* [Your objective]: Every line below between the line holding "Medalla Cristo Buen" and the line holding "total: 30377.49 -> 31899.29", inclusive, should be repeated exactly, and all other lines omitted.

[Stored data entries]
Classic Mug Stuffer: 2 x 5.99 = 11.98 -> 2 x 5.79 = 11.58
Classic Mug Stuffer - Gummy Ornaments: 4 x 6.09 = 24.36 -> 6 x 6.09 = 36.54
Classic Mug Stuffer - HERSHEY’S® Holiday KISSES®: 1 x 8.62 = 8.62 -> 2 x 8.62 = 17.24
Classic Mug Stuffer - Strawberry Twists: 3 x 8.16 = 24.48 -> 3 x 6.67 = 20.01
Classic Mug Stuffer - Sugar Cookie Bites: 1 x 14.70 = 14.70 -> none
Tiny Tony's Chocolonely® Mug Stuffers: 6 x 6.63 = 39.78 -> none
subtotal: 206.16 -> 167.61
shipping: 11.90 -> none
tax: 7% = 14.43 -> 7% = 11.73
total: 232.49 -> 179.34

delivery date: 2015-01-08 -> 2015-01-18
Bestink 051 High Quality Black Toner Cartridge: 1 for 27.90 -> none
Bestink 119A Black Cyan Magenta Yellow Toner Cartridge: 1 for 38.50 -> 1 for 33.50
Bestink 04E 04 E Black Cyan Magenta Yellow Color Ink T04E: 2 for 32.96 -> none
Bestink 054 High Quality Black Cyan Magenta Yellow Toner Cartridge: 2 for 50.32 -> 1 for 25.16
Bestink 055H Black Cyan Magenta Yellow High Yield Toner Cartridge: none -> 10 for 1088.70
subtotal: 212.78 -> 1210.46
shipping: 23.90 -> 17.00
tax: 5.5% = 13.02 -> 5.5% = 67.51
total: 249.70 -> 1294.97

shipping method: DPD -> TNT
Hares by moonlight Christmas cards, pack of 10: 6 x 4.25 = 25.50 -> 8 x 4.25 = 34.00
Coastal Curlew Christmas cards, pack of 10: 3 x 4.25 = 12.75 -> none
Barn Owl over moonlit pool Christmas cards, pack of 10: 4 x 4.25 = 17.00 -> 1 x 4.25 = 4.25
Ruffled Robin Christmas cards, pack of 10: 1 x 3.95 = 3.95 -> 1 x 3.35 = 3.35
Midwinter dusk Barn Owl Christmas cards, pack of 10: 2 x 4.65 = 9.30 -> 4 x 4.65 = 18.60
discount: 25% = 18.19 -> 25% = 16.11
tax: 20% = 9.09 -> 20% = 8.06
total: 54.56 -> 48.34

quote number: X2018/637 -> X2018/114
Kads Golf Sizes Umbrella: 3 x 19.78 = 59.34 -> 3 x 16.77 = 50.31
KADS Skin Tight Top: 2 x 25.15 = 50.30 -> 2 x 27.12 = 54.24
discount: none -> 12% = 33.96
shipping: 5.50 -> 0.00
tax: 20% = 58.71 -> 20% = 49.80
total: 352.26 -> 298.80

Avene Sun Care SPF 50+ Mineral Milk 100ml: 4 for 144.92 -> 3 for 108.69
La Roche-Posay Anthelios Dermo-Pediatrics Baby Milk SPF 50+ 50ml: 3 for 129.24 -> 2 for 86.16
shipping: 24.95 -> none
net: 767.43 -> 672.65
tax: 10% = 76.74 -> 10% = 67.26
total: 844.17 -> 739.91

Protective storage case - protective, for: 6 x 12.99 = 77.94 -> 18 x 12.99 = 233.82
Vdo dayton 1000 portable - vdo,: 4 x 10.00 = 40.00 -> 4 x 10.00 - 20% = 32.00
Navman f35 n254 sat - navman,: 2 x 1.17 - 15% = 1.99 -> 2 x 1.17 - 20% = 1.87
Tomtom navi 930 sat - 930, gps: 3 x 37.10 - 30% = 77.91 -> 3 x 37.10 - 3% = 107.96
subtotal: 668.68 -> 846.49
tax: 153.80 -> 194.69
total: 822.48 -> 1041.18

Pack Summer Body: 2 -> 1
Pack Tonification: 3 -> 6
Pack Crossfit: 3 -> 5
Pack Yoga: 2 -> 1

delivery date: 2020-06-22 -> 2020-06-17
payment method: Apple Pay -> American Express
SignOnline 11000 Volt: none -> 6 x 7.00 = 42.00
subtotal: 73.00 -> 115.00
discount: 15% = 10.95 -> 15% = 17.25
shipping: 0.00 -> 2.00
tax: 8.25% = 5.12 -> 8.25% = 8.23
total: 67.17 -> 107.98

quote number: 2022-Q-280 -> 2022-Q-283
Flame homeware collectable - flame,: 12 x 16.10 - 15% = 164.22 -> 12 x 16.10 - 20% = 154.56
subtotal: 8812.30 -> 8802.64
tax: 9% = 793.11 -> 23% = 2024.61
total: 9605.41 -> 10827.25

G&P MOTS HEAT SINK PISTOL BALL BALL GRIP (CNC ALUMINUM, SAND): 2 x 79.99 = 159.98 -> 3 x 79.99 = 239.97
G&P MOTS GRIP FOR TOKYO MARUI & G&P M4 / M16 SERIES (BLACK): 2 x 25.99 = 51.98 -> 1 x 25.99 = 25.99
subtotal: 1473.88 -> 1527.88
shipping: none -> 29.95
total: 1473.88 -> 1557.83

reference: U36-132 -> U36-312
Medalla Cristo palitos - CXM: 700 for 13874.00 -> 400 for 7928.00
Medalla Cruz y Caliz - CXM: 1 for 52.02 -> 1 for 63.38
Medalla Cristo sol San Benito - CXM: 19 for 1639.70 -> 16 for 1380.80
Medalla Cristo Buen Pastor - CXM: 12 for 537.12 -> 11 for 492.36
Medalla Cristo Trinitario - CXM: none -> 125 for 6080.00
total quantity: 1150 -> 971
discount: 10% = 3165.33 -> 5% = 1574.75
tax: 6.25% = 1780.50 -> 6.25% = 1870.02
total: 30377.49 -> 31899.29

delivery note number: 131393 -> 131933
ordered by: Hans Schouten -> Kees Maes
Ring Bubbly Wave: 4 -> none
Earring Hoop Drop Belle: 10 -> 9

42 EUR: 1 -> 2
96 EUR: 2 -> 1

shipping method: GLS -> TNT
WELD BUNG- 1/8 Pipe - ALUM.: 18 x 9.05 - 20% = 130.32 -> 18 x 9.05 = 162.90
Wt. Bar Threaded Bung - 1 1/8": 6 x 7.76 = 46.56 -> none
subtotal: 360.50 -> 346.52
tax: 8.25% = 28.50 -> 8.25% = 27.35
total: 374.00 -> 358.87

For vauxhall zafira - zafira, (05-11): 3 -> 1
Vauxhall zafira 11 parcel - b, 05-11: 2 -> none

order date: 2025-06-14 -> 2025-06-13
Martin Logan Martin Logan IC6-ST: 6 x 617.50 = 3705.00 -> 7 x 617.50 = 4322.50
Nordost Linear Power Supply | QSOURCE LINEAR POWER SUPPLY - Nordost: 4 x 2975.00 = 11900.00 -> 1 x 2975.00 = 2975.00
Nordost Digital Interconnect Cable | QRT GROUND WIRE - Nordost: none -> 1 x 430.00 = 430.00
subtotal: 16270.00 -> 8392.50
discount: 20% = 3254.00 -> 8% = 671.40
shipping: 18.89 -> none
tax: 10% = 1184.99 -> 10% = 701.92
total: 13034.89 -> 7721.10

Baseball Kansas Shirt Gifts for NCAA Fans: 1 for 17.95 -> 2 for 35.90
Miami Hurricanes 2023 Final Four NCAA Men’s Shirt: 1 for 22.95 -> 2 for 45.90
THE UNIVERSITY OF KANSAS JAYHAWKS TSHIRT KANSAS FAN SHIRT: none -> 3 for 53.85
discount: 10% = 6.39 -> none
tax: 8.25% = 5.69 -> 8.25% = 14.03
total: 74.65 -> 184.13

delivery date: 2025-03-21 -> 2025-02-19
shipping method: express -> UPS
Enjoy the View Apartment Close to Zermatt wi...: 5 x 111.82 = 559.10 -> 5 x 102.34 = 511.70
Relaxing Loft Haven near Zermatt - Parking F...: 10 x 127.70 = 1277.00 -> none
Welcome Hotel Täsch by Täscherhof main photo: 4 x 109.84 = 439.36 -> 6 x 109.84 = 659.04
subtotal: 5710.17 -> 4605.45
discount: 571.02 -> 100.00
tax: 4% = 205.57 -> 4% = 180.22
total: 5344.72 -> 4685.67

* [Result of the exercise]:
Medalla Cristo Buen Pastor - CXM: 12 for 537.12 -> 11 for 492.36
Medalla Cristo Trinitario - CXM: none -> 125 for 6080.00
total quantity: 1150 -> 971
discount: 10% = 3165.33 -> 5% = 1574.75
tax: 6.25% = 1780.50 -> 6.25% = 1870.02
total: 30377.49 -> 31899.29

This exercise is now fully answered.